A traffic memo submitted to the board reported a Saturday peak‑hour scenario that the traffic consultant summarized as “roughly 44 trips for a 132 seats” classification; board members asked the consultant to re‑run the analysis for multiple land‑use categories and a range of capacities so they could compare permutations rather than rely on a single model.

Several commenters questioned whether the proposal qualifies as a farm restaurant under ag‑use rules. One resident, Ira Vasco, told the board the application appears incomplete and said applicants must prove a high proportion of on‑farm production to qualify under ag law (he cited “over 52%” as a reference figure discussed in prior meetings). Board members acknowledged overlapping local law and ag provisions and asked the applicant to clarify supply and menu sourcing as part of follow‑up materials.

Other public commenters urged limits on special events and clearer enforcement: Britney Geraci (Geraci Farm) recounted near‑misses during local events and said a 100‑plus car operation would “completely change the area,” and Bruce Groovetti said the project “reads like a commercial establishment” and urged legal review of whether the proposal meets accessory farm‑use standards.

Board direction and next steps: The board did not make a decision. Members requested additional traffic‑study permutations (the chair suggested running scenarios starting at 20, 40 and up to 140 seats), asked the highway superintendent to testify on roadway safety at the next session, and left the public record open for written comment. The board asked the applicant to consider reducing capacity and to provide any health‑department approvals or related documentation. The board invited the applicant to return in early March (March 3 was suggested).

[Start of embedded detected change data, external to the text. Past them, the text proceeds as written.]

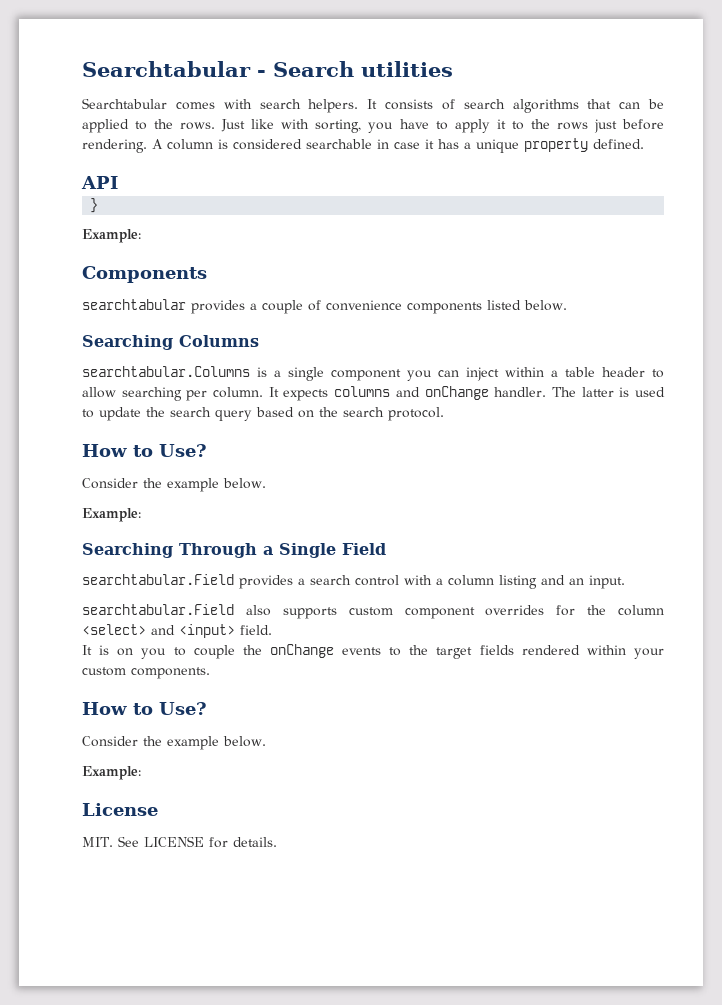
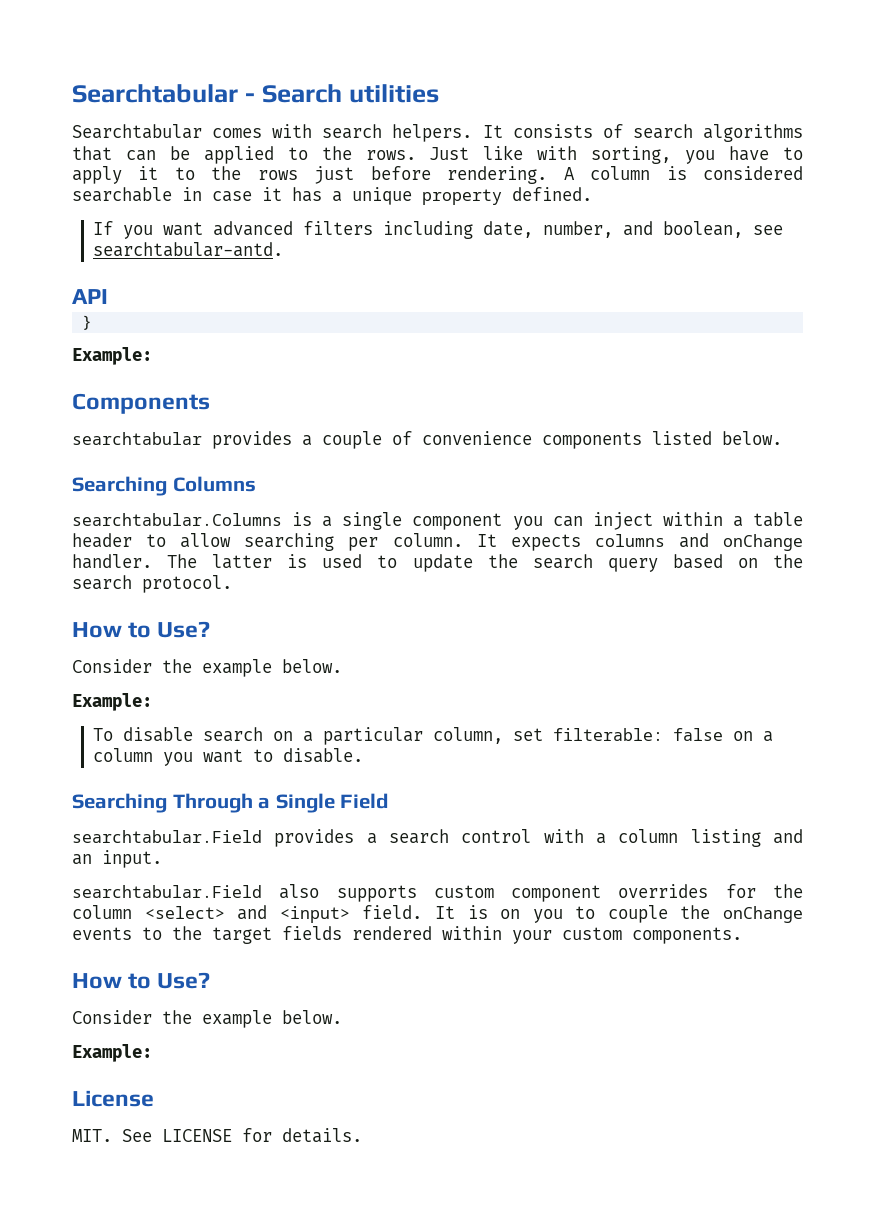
(644, 144) none -> [92,221,783,239] [92,242,283,257] // If you want advanced filters including date, number, and boolean, see searchtabular-antd.
(141, 515) none -> [92,727,773,745] [92,748,363,766] // To disable search on a particular column, set filterable: false on a column you want to disable.
(272, 630) // -> (423, 912) none

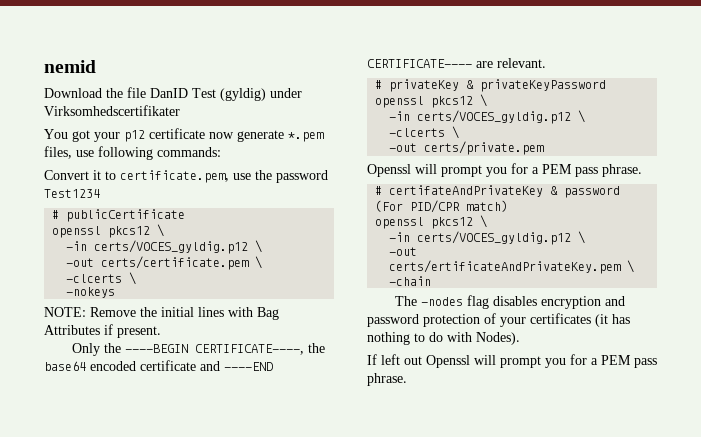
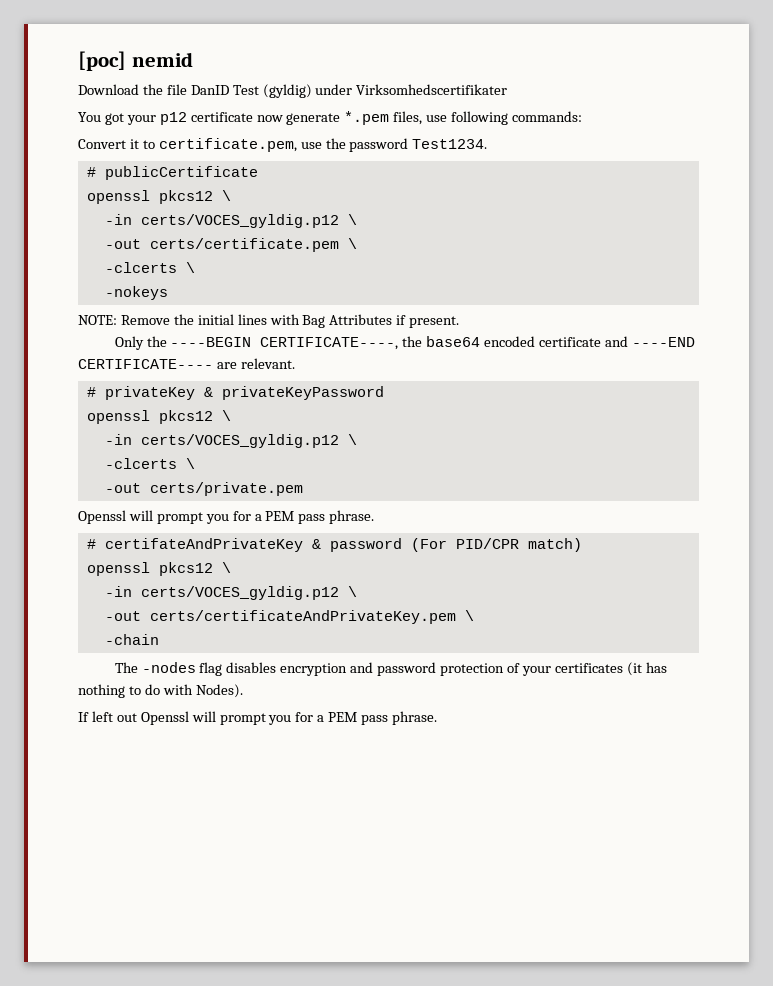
(44, 66) none -> [78,51,126,71] [poc]
[44,189,100,198] Test1234 -> [412,139,488,149] Test1234.
[389,260,622,274] certs/ertificateAndPrivateKey.pem -> [149,610,456,624] certs/certificateAndPrivateKey.pem

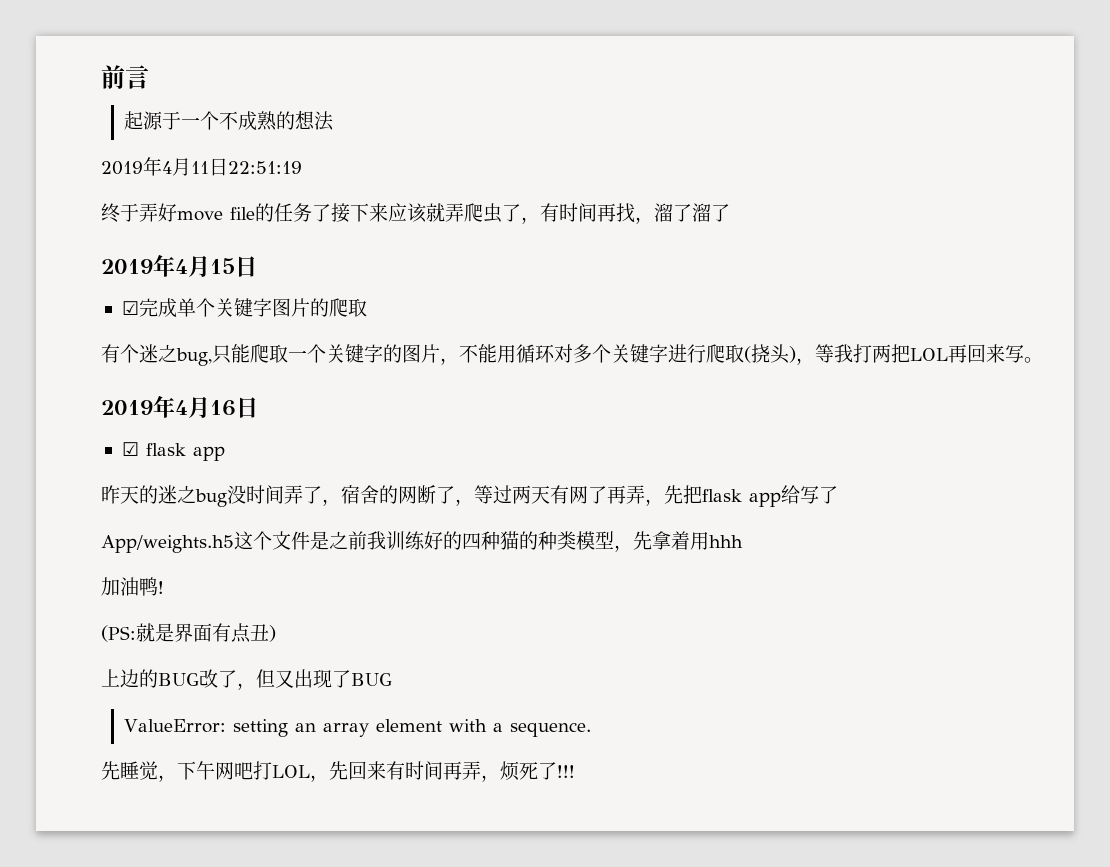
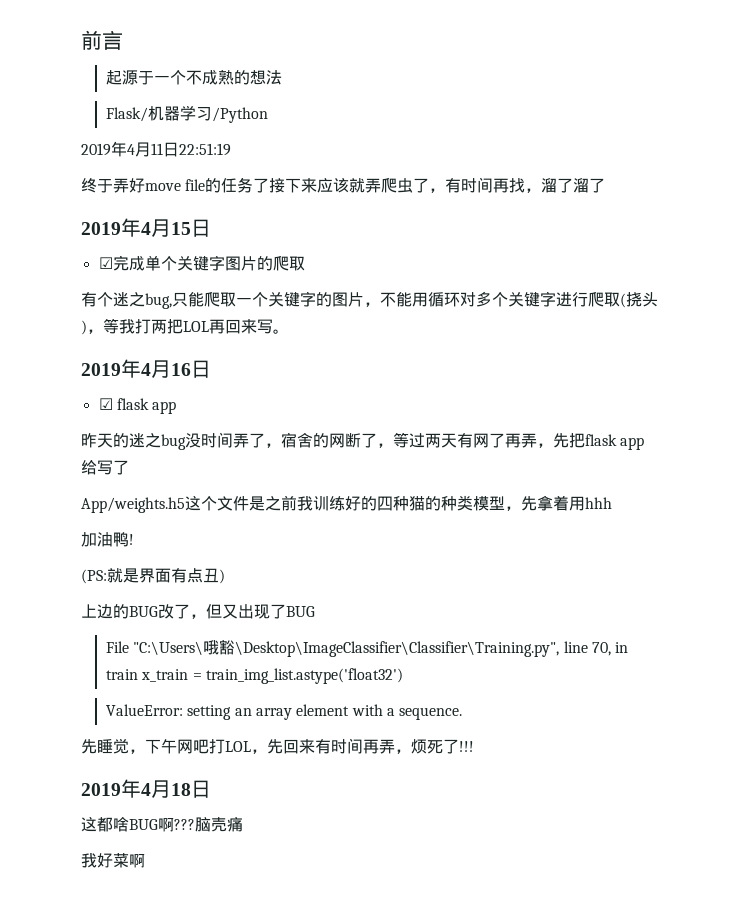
(335, 121) none -> [106,105,269,123] // Flask/机器学习/Python
(392, 679) none -> [106,639,629,657] [106,668,403,684] // File "C:\Users\哦豁\Desktop\ImageClassifier\Classifier\Training.py", line 70, in train x_train = train_img_list.astype('float32')
(575, 771) none -> [81,779,211,798] [81,816,243,832] [81,853,145,868] // 2019年4月18日 // 这都啥BUG啊???脑壳痛 // 我好菜啊

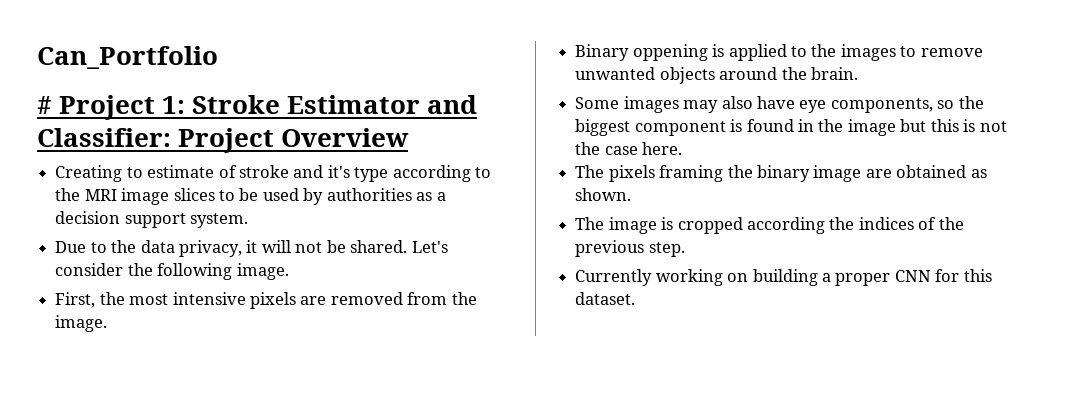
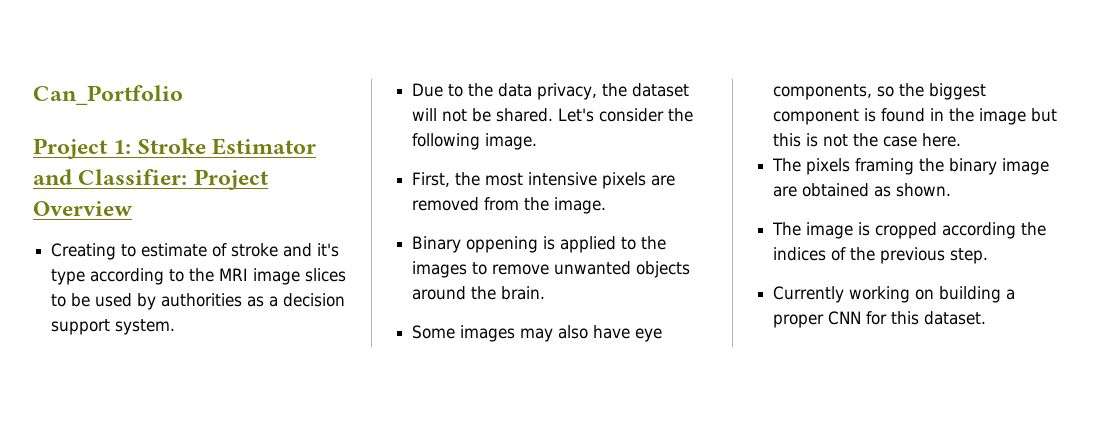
[37,96,52,114] # -> (183, 95) none
[246,240,258,253] it -> [602,83,690,97] the dataset

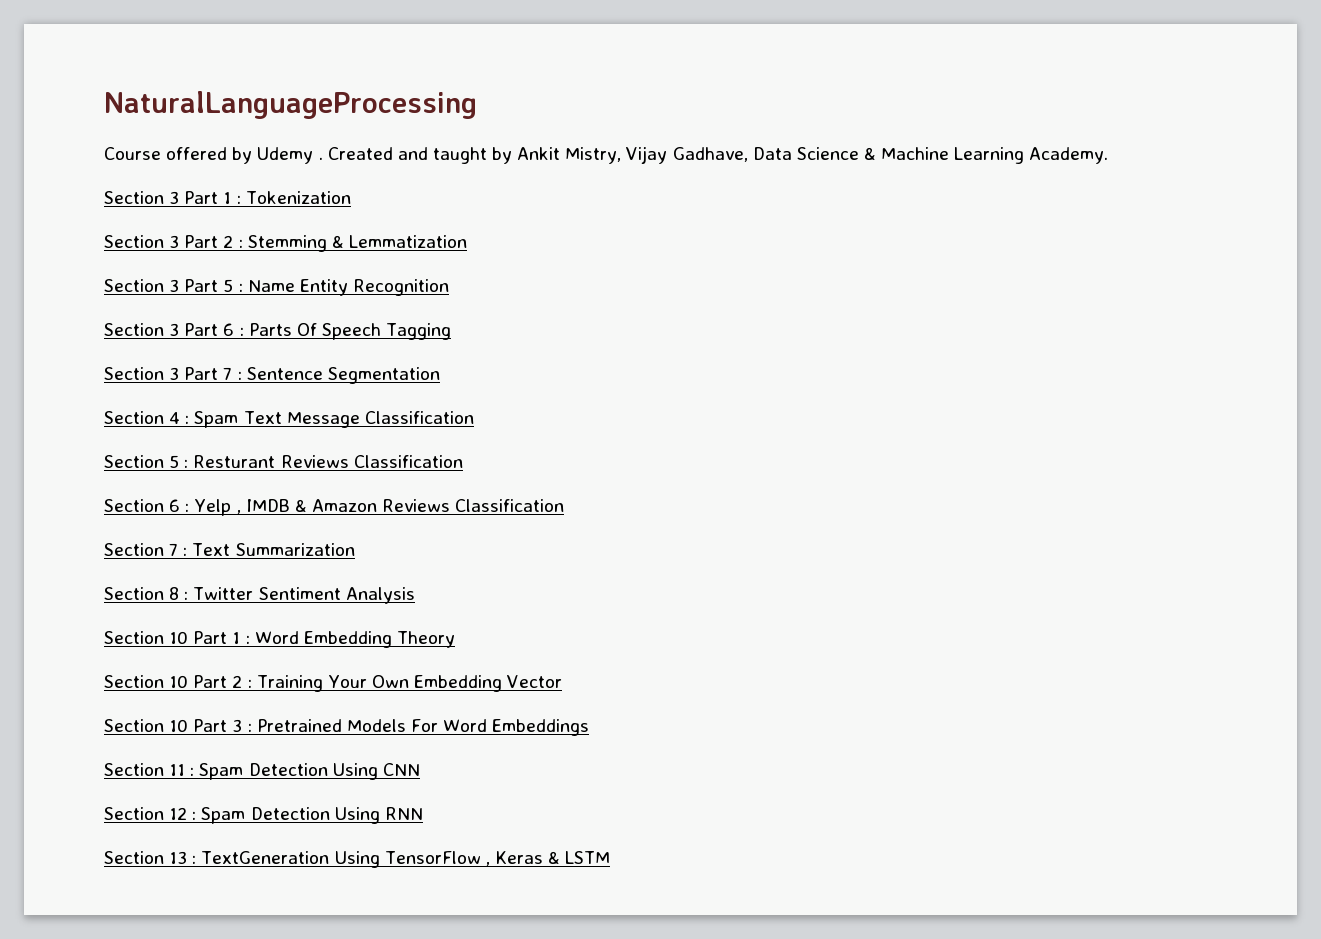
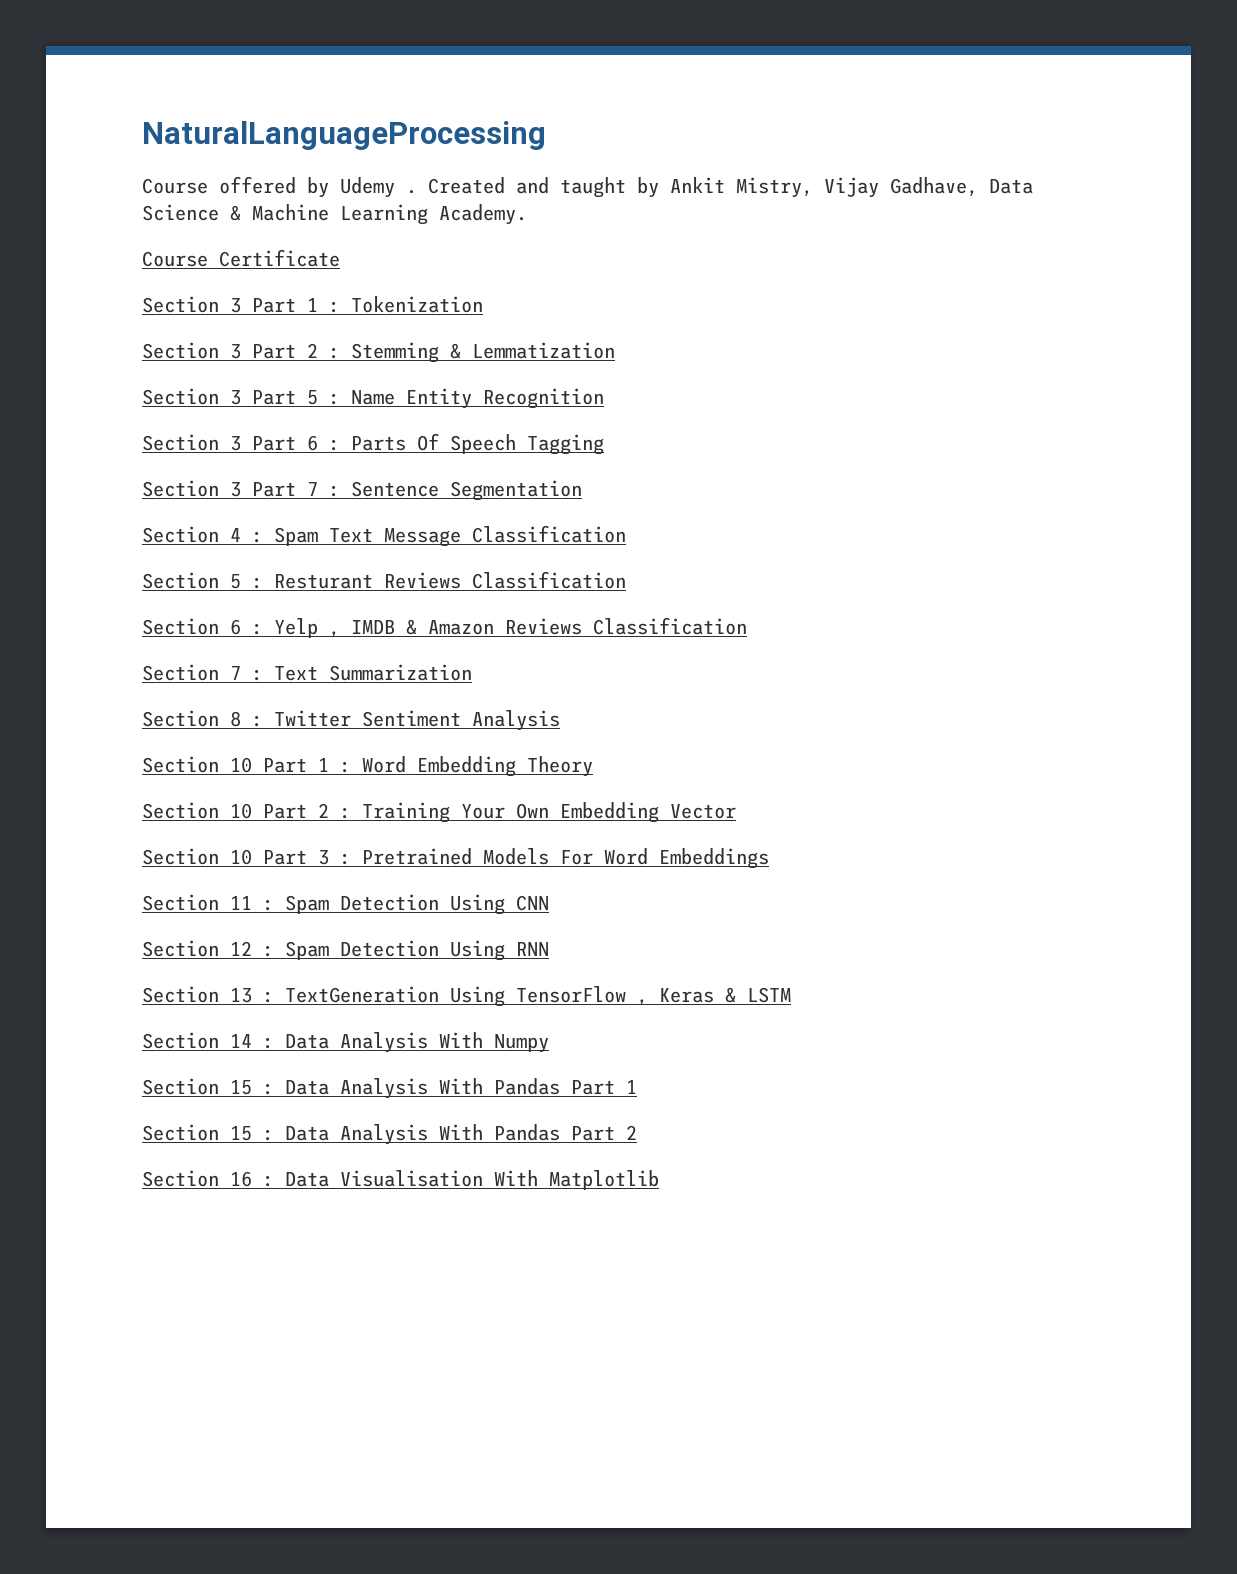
(1109, 155) none -> [142,249,340,267] // Course Certificate
(611, 857) none -> [142,1032,549,1053] [142,1078,637,1099] [142,1124,637,1145] [142,1170,659,1190] // Section 14 : Data Analysis With Numpy // Section 15 : Data Analysis With Pandas Part 1 // Section 15 : Data Analysis With Pandas Part 2 // Section 16 : Data Visualisation With Matplotlib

Quotable: Traffic consultant (unnamed in the record) on the memo’s peak‑hour trips: “44 trips for a 132 seats.” Resident Judah Kraussar on scale and enforcement: “I think the size needs to be cut dramatically.” Applicant on production: “1,200 cases right now … [and] about 4,500 to 5,000.”

What remains unresolved: The transcript record shows disagreement about whether the application meets ag‑use thresholds and whether the traffic memo adequately models narrow side roads and event peaks. The board requested more detailed traffic permutations and a highway superintendent briefing before further action.

The hearing remains open; the Planning Board set no final vote and asked the applicant to return with supplemental materials and for the public to submit additional written comments prior to the next meeting.